→ Task prompt:
From the entries that follow, copy exactly the lines beginning at the line holding "de kodumuzun başına" and continuing through the line holding "- Bu yavaşlamanın".

BEGIN

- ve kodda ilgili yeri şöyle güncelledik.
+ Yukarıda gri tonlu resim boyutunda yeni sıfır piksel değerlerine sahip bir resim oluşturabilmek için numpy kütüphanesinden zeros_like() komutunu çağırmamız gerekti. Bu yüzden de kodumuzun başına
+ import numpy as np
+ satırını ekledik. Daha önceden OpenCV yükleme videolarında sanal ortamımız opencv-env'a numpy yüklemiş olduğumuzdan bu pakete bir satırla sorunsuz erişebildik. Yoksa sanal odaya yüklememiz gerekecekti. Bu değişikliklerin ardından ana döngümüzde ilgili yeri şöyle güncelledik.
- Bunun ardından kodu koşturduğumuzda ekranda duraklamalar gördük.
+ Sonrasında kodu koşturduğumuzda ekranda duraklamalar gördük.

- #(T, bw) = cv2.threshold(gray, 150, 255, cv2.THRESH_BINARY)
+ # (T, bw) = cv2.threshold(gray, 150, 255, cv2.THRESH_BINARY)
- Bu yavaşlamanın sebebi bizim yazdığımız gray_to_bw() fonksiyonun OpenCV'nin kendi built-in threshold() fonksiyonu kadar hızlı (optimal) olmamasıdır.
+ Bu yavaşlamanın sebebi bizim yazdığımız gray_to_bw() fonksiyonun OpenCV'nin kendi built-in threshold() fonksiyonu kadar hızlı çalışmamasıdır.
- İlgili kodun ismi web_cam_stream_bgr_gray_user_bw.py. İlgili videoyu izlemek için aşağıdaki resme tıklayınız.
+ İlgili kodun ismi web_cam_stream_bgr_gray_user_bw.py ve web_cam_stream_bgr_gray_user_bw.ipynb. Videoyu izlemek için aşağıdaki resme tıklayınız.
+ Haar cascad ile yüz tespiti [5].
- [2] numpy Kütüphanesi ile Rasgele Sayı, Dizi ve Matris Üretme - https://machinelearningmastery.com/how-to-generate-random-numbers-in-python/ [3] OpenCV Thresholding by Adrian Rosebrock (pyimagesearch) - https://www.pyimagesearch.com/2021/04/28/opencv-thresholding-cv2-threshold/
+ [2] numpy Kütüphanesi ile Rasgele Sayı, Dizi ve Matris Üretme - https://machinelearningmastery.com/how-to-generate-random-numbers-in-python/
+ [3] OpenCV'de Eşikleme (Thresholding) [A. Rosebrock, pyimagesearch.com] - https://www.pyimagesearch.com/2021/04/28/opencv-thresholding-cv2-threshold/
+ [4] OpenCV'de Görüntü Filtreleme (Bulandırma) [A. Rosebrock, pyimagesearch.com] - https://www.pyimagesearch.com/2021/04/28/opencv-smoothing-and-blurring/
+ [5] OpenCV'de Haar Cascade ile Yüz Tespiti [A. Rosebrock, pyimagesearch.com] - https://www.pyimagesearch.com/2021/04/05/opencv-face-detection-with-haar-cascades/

END

→ Response:
+ Yukarıda gri tonlu resim boyutunda yeni sıfır piksel değerlerine sahip bir resim oluşturabilmek için numpy kütüphanesinden zeros_like() komutunu çağırmamız gerekti. Bu yüzden de kodumuzun başına
+ import numpy as np
+ satırını ekledik. Daha önceden OpenCV yükleme videolarında sanal ortamımız opencv-env'a numpy yüklemiş olduğumuzdan bu pakete bir satırla sorunsuz erişebildik. Yoksa sanal odaya yüklememiz gerekecekti. Bu değişikliklerin ardından ana döngümüzde ilgili yeri şöyle güncelledik.
- Bunun ardından kodu koşturduğumuzda ekranda duraklamalar gördük.
+ Sonrasında kodu koşturduğumuzda ekranda duraklamalar gördük.

- #(T, bw) = cv2.threshold(gray, 150, 255, cv2.THRESH_BINARY)
+ # (T, bw) = cv2.threshold(gray, 150, 255, cv2.THRESH_BINARY)
- Bu yavaşlamanın sebebi bizim yazdığımız gray_to_bw() fonksiyonun OpenCV'nin kendi built-in threshold() fonksiyonu kadar hızlı (optimal) olmamasıdır.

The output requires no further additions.